Tal vez lo hubiera empeorado. Había demasiado en juego, y el nombre de la persona que venciera a la plaga de esas máquinas sería más importante que Mahoma o Jesucristo.

—LaSalle es idiota —afirmó Ruth, y oyó en sus auriculares dos golpes, tal vez era James, que se encogía de hombros.

O quizás era el otro oyente.

Le daba igual.

—Supongo que todavía proclama a los cuatro vientos que la discriminación es una pérdida de tiempo.

—Ha conseguido que la mitad del consejo esté de acuerdo con él.

—James, es imposible que funcione de otra manera. No puede pasar por alto el asunto sólo porque le resulte incómodo.

Cualquier nano en un entorno real tenía que superar tres obstáculos importantes, e integrar cada solución en un todo que funcionara era el cuarto reto. Y el más difícil.

El primer problema era cómo hacer funcionar algo tan increíblemente diminuto. En honor de
El Mago de Oz
, los profesores de Ruth lo llamaban el Problema del Hombre de Hojalata... «ojalá tuviéramos un corazón». Existían docenas de posibilidades utilizando combustibles sintéticos, proteínas, electricidad, calor. El truco era destinar el mínimo de capacidad posible al almacenamiento de energía y/o su generación.

La segunda dificultad era el Espantapájaros: «ojalá tuviera cerebro». La inteligencia más antigua y fundamental de la naturaleza estaba basada en reacciones químicas a partir del ácido ribonucleico, y los aminoácidos de James, reacciones simples y limpias, suficientes para alguna clase de biotecnología. Pero era todo un reto incorporar una conciencia y capacidad de decisión a máquinas de ese tamaño sin obstruir su velocidad operativa.

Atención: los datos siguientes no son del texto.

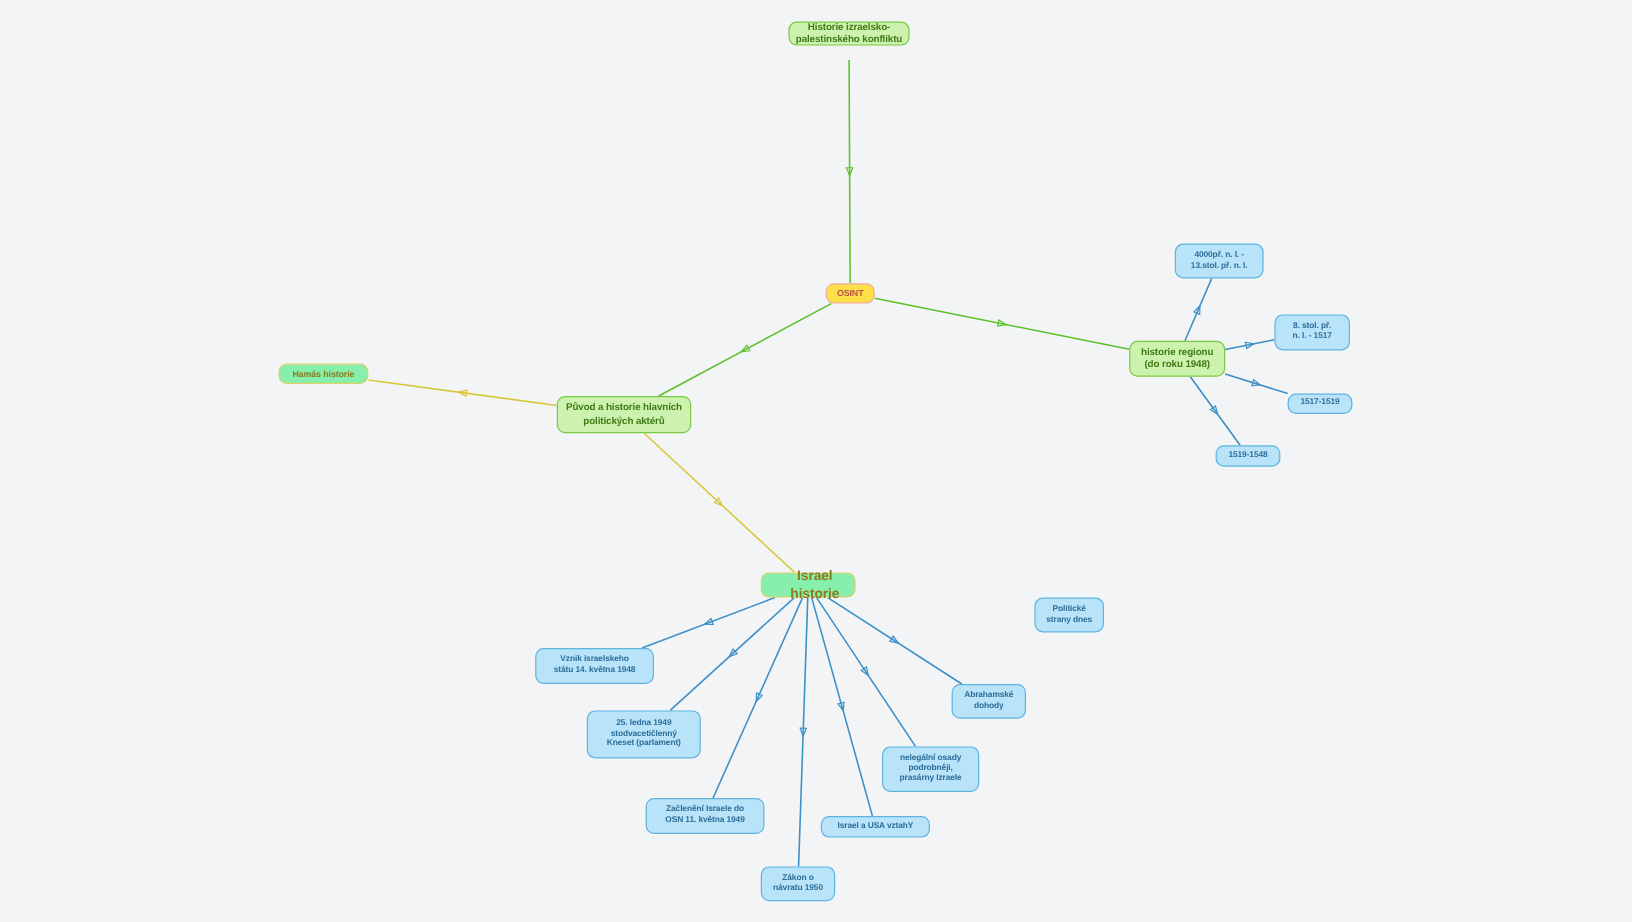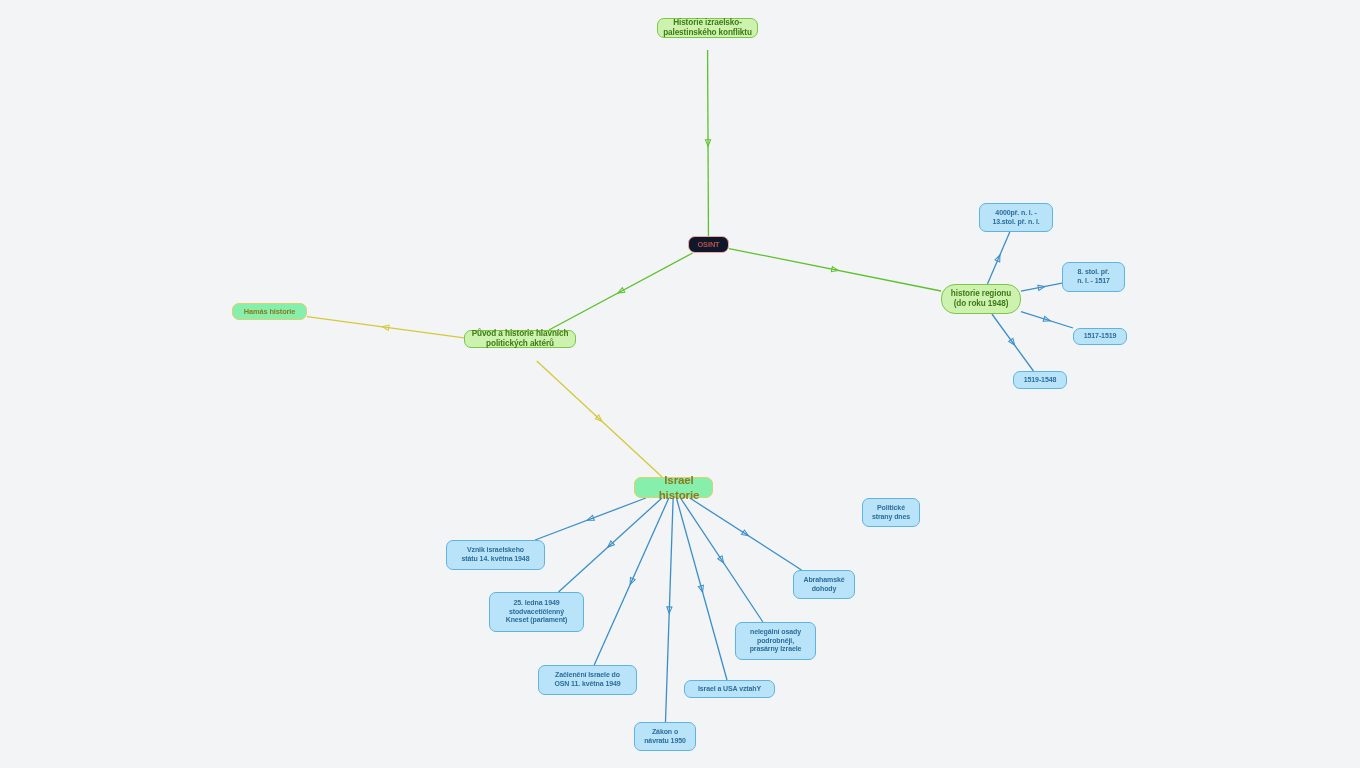--- a/index.html
+++ b/index.html
@@ -46,21 +46,21 @@
     z-index: 5;
   }
   
   .node.green {
     background: #cdf2b0;
     border-color: #7ac943;
     color: #3f7a14;
   }
   
   .node.pink {
-    background: #0f172a;
+    background: #fde047;
     border-color: #f0a9a2;
     color: #b8524a;
   }
   
   .node.yellow {
     background: #86efac;
     border-color: #ded06a;
     color: #8d7a1c;
   }
   
@@ -108,25 +108,25 @@
       <line x1="676.4181141439205" y1="498" x2="726.9987593052109" y2="680" stroke="#3b8fc7" stroke-width="1.3"></line>
       <polygon points="-3.2,-2.6 3.4,0 -3.2,2.6" fill="none" stroke="#3b8fc7" stroke-width="1" transform="translate(701.7084367245657,589) rotate(74.46855655133886)"></polygon>
       <line x1="680.4771986970684" y1="498" x2="762.8745928338762" y2="622" stroke="#3b8fc7" stroke-width="1.3"></line>
       <polygon points="-3.2,-2.6 3.4,0 -3.2,2.6" fill="none" stroke="#3b8fc7" stroke-width="1" transform="translate(721.6758957654723,560) rotate(56.39615630586462)"></polygon>
       <line x1="689.7912371134021" y1="498" x2="801.5025773195877" y2="570" stroke="#3b8fc7" stroke-width="1.3"></line>
       <polygon points="-3.2,-2.6 3.4,0 -3.2,2.6" fill="none" stroke="#3b8fc7" stroke-width="1" transform="translate(745.6469072164948,534) rotate(32.80251994193542)"></polygon>
     </svg>
 <div class="node green size-md" style="left: 657px; top: 18px; width: 101px; height: 20px;">Historie izraelsko-
 palestinského konfliktu</div>
     <div class="node pink size-sm" style="left: 688px; top: 236px; width: 41px; height: 17px;">OSINT</div>
-    <div class="node green size-md" style="left: 464px; top: 330px; width: 112px; height: 18px;">Původ a historie hlavních
+    <div class="node green size-md" style="left: 464px; top: 330px; width: 112px; height: 31px;">Původ a historie hlavních
 politických aktérů</div>
     <div class="node yellow size-sm" style="left: 232px; top: 303px; width: 75px; height: 17px;">Hamás historie</div>
     <div class="node yellow size-lg" style="left: 634px; top: 477px; width: 79px; height: 21px;">Israel historie</div>
-    <div class="node green size-md" style="left: 941px; top: 284px; width: 80px; height: 30px; border-radius: 14px;">historie regionu
+    <div class="node green size-md" style="left: 941px; top: 284px; width: 80px; height: 30px;">historie regionu
 (do roku 1948)</div>
     <div class="node blue size-xs" style="left: 979px; top: 203px; width: 74px; height: 29px;">4000př. n. l. -
 13.stol. př. n. l.</div>
     <div class="node blue size-xs" style="left: 1062px; top: 262px; width: 63px; height: 30px;">8. stol. př.
 n. l. - 1517</div>
     <div class="node blue size-xs" style="left: 1073px; top: 328px; width: 54px; height: 17px;">1517-1519</div>
     <div class="node blue size-xs" style="left: 1013px; top: 371px; width: 54px; height: 18px;">1519-1548</div>
     <div class="node blue size-xs" style="left: 446px; top: 540px; width: 99px; height: 30px;">Vznik israelskeho
 státu 14. května 1948</div>
     <div class="node blue size-xs" style="left: 489px; top: 592px; width: 95px; height: 40px;">25. ledna 1949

El tercer desafío, conocido como la Bruja Malvada, era cómo crear suficientes nanos para que valiera la pena. Una persona podría tardar sesenta horas en montar un equipo compuesto por quinientos átomos, según el material y el equipo utilizado. La automatización podría acelerar el proceso, pero no era viable económicamente porque habría que gastar millones de dólares en construir fábricas para crear los nanos.

Una línea de pensamiento puntera había propuesto unir al Espantapájaros con la Bruja. Unos nanos capaces de obedecer instrucciones también deberían ser capaces de montar otros como ellos. Su función determinaba su forma. Una vez más, la escala infinitesimal de los nanos había entorpecido la aplicación de este enfoque, pero los rudimentarios prototipos de kiloátomos lo llevaban haciendo desde antes de que Ruth entrara en la universidad.

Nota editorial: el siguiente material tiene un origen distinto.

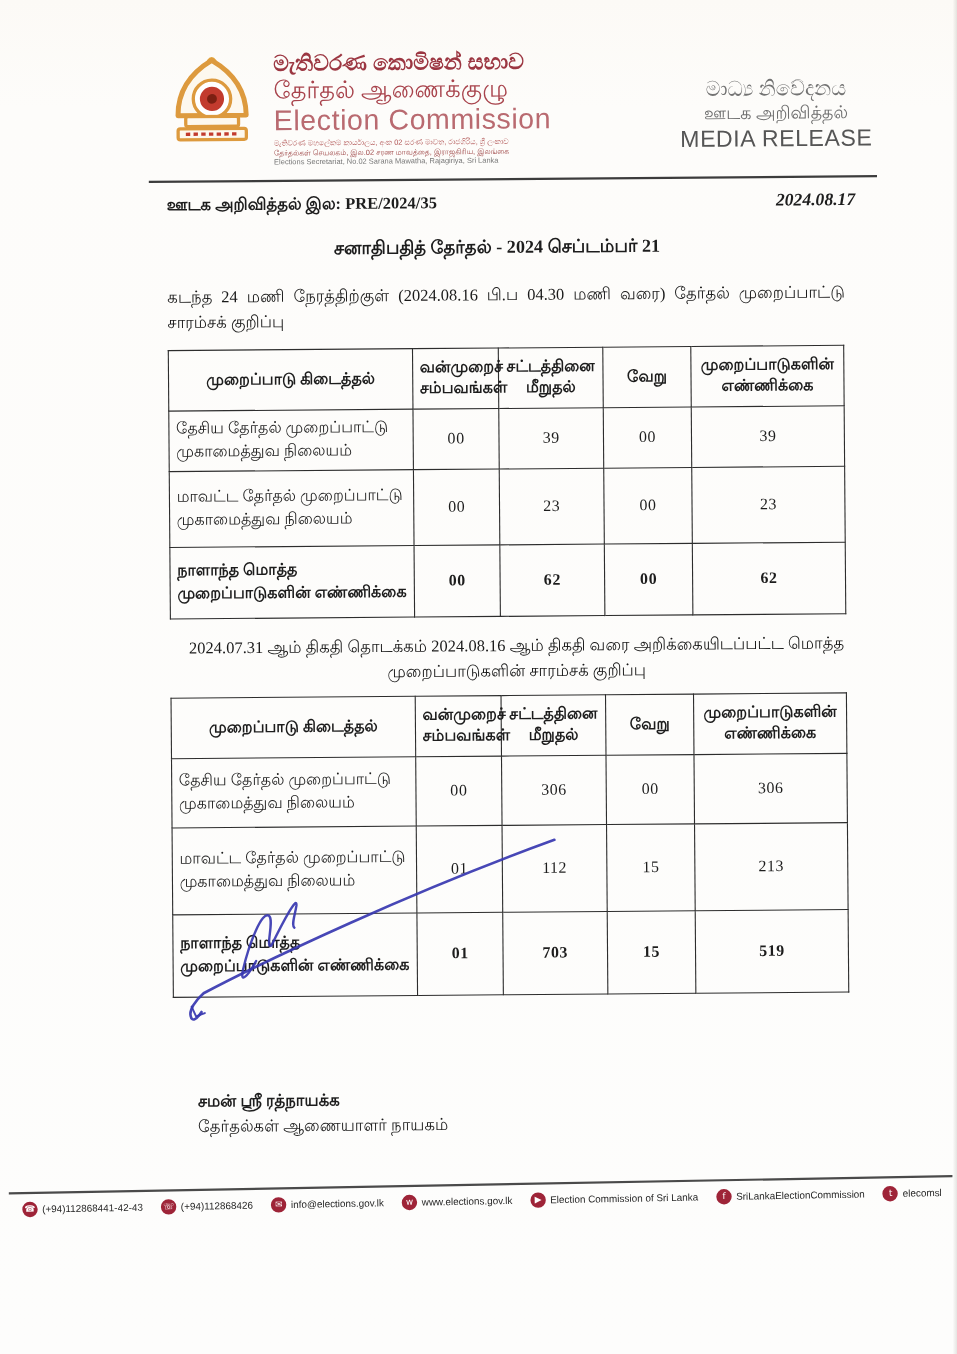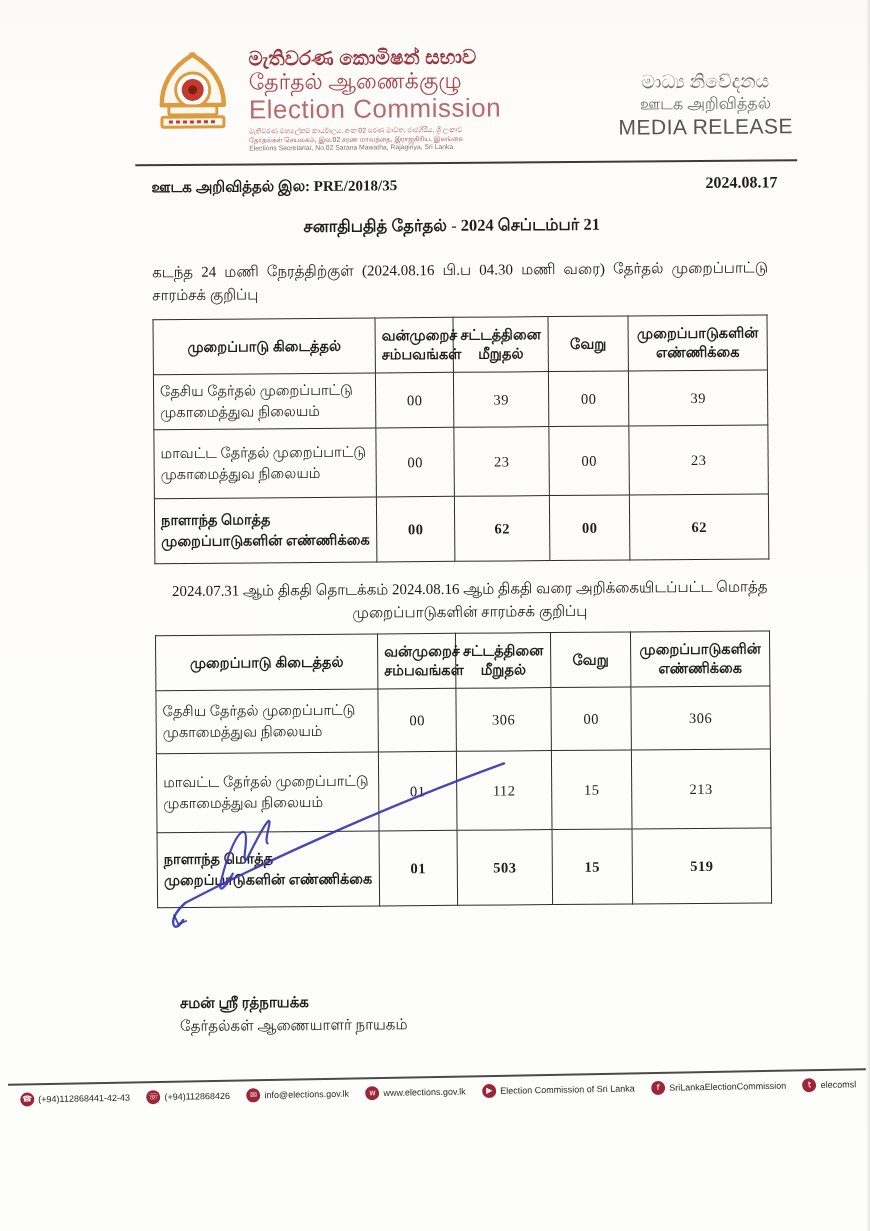--- a/index.html
+++ b/index.html
@@ -31,21 +31,21 @@
   .mr-si{font-size:19px;color:#737373;}
   .mr-ta{font-size:16px;color:#6e6e6e;}
   .mr-en{font-family:"Liberation Sans",sans-serif;font-size:21px;color:#555;letter-spacing:.5px;}
 
   .divider{height:2px;background:#3c3c3c;margin:10px 74px 0 134px;}
 
   
   .meta{display:flex;justify-content:space-between;align-items:baseline;padding:12px 94px 0 150px;}
   .ref{font-size:15px;font-weight:bold;}
   .ref .no{font-family:"Liberation Serif",serif;}
-  .date{font-size:16px;font-weight:bold;}
+  .date{font-size:16px;font-weight:bold;font-style:italic;}
 
   
   .doc-title{text-align:center;font-weight:bold;font-size:16.5px;margin-top:20px;padding-left:30px;}
   .intro1{margin:22px 104px 12px 150px;font-size:15px;line-height:1.55;text-align:justify;color:#1a1a1a;}
   .intro2{margin:16px 90px 10px 150px;font-size:15px;line-height:1.5;text-align:center;color:#1a1a1a;}
 
   
   table.cmp{border-collapse:collapse;margin-left:150px;width:614px;table-layout:fixed;background:transparent;}
   table.cmp th, table.cmp td{border:1.6px solid #2d2d2d;font-size:14.5px;vertical-align:middle;padding:5px 6px;}
   table.cmp th{font-weight:bold;text-align:center;line-height:1.3;height:44px;}
@@ -108,21 +108,21 @@
         <div class="mr-ta">ஊடக அறிவித்தல்</div>
         <div class="mr-en">MEDIA RELEASE</div>
       </div>
     </div>
 
     <div class="divider"></div>
 
     <div class="meta">
       <div class="ref">
         <span>ஊடக அறிவித்தல் இல:</span>
-        <span class="no">PRE/2018/35</span>
+        <span class="no">PRE/2024/35</span>
       </div>
       <div class="date">2024.08.17</div>
     </div>
 
     <div class="doc-title">சனாதிபதித் தேர்தல் - 2024 செப்டம்பர் 21</div>
 
     <div class="intro1">கடந்த 24 மணி நேரத்திற்குள் (2024.08.16 பி.ப 04.30 மணி வரை) தேர்தல் முறைப்பாட்டு சாரம்சக் குறிப்பு</div>
 
     <table class="cmp" id="table1">
       <colgroup>
@@ -192,21 +192,21 @@
       <tr class="r2">
         <td class="lbl">மாவட்ட தேர்தல் முறைப்பாட்டு முகாமைத்துவ நிலையம்</td>
         <td class="val">01</td>
         <td class="val">112</td>
         <td class="val">15</td>
         <td class="val">213</td>
       </tr>
       <tr class="total">
         <td class="lbl">நாளாந்த மொத்த முறைப்பாடுகளின் எண்ணிக்கை</td>
         <td class="val">01</td>
-        <td class="val">503</td>
+        <td class="val">703</td>
         <td class="val">15</td>
         <td class="val">519</td>
       </tr>
     </tbody>
       </table>
 
     <svg class="sig-svg" width="370" height="180" viewBox="0 0 370 180">
       <path d="M18,166 C14,172 9,176 8,169 C7,164 12,156 20,149 C80,118 210,58 340,12" fill="none" stroke="#3737b0" stroke-width="2.4" stroke-linecap="round" opacity="0.92"></path>
       <path d="M13,170 L9,161 M13,170 L21,167" fill="none" stroke="#3737b0" stroke-width="1.8" stroke-linecap="round" opacity="0.92"></path>
       <path d="M68,120 C60,134 53,141 56,128 C62,103 74,74 80,79 C85,83 76,110 82,106 C93,84 106,60 105,70 C104,77 100,88 103,90" fill="none" stroke="#3737b0" stroke-width="2.2" stroke-linecap="round" opacity="0.92"></path>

Ni un solo aspecto de los nanos era revolucionario. Lo que los hacía tan eficaces era lo bien ensamblados que estaban.

El nano utilizaba el calor corporal de su anfitrión como fuente de energía, de modo que sólo necesitaba unos pocos receptores en puntos clave de su estructura. Sus creadores habían superado el obstáculo del cerebro esquivándolo del todo. La máquina era muy sencilla. Infestaba los tejidos de sangre caliente porque era incapaz de funcionar en ningún otro entorno, y montaba más criaturas, igual de limitadas pero agresivas, porque así se lo habían ordenado. Punto. Todo el mundo coincidía en que el nano, tal como lo conocían, era un prototipo, y aun así Gary LaSalle quería adoptar ese método para su NAN.